--- Task to carry out ---
For every line in the records below that holds "DIESEL", make a copy.

──────

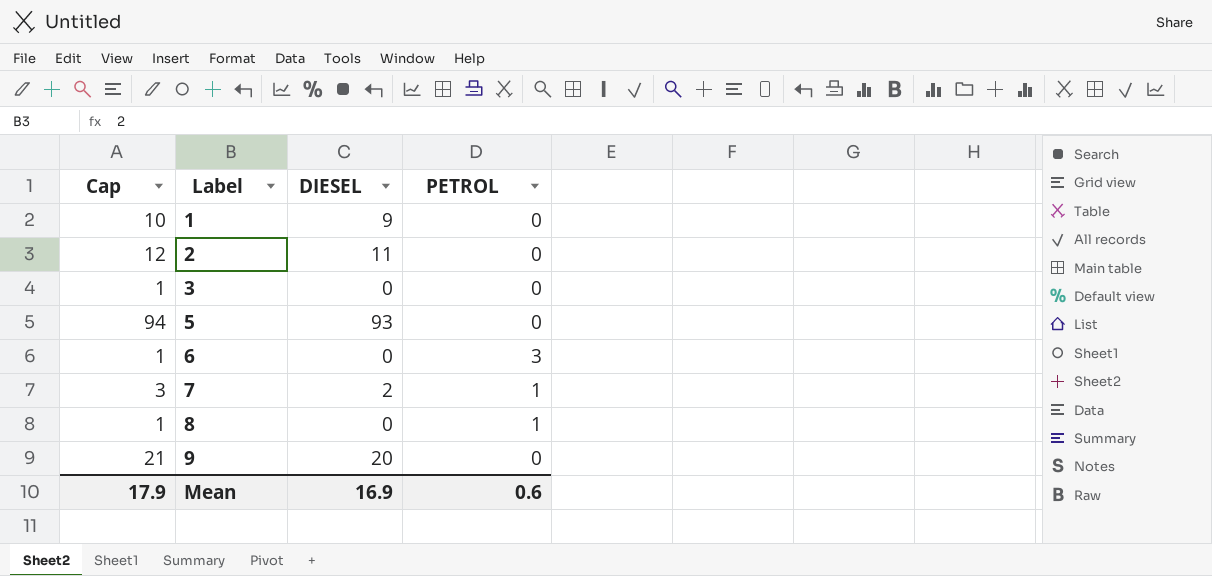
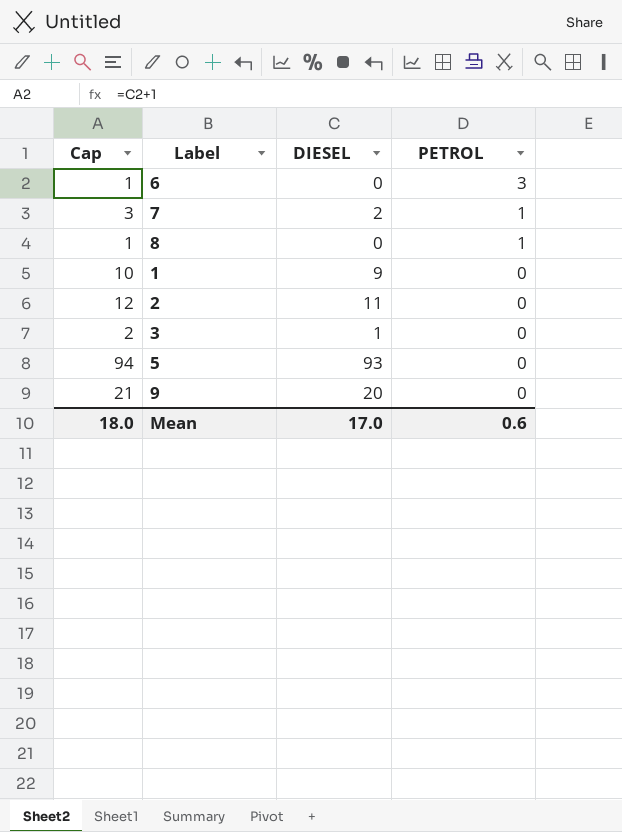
row order: Label ascending -> PETROL descending
3 | Cap: 1 -> 2
3 | DIESEL: 0 -> 1
Mean | Cap: 17.9 -> 18.0
Mean | DIESEL: 16.9 -> 17.0

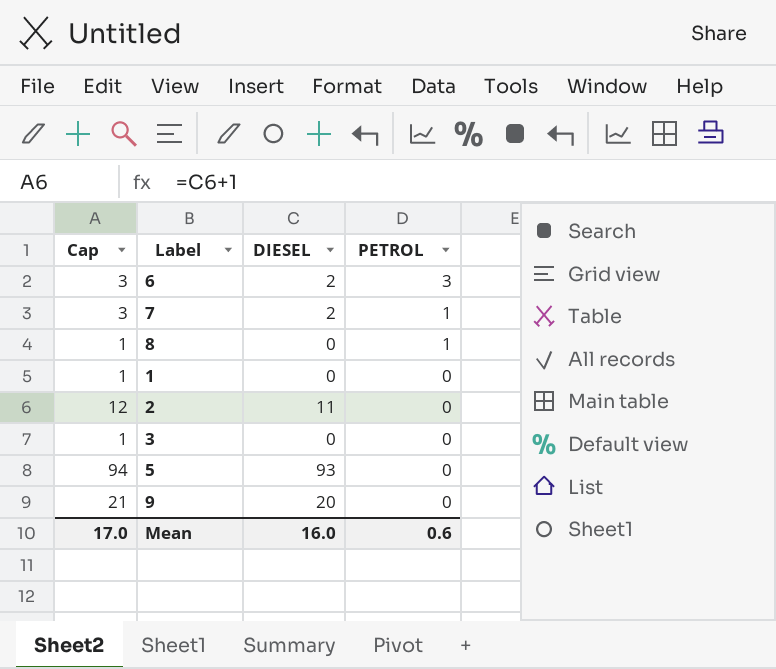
6 | Cap: 1 -> 3
6 | DIESEL: 0 -> 2
1 | Cap: 10 -> 1
1 | DIESEL: 9 -> 0
3 | Cap: 2 -> 1
3 | DIESEL: 1 -> 0
Mean | Cap: 18.0 -> 17.0
Mean | DIESEL: 17.0 -> 16.0

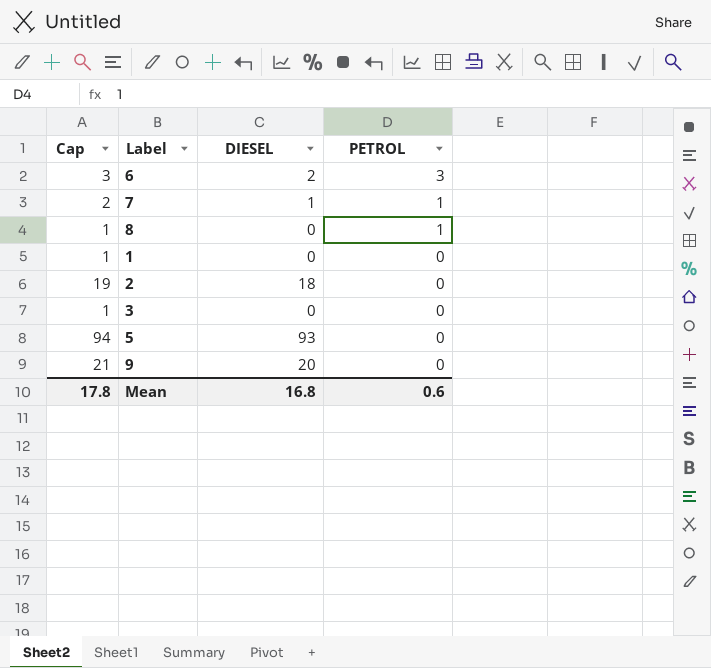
7 | Cap: 3 -> 2
7 | DIESEL: 2 -> 1
2 | Cap: 12 -> 19
2 | DIESEL: 11 -> 18
Mean | Cap: 17.0 -> 17.8
Mean | DIESEL: 16.0 -> 16.8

──────

--- Completed task ---
3 | DIESEL: 0 -> 1
Mean | DIESEL: 16.9 -> 17.0
6 | DIESEL: 0 -> 2
1 | DIESEL: 9 -> 0
3 | DIESEL: 1 -> 0
Mean | DIESEL: 17.0 -> 16.0
7 | DIESEL: 2 -> 1
2 | DIESEL: 11 -> 18
Mean | DIESEL: 16.0 -> 16.8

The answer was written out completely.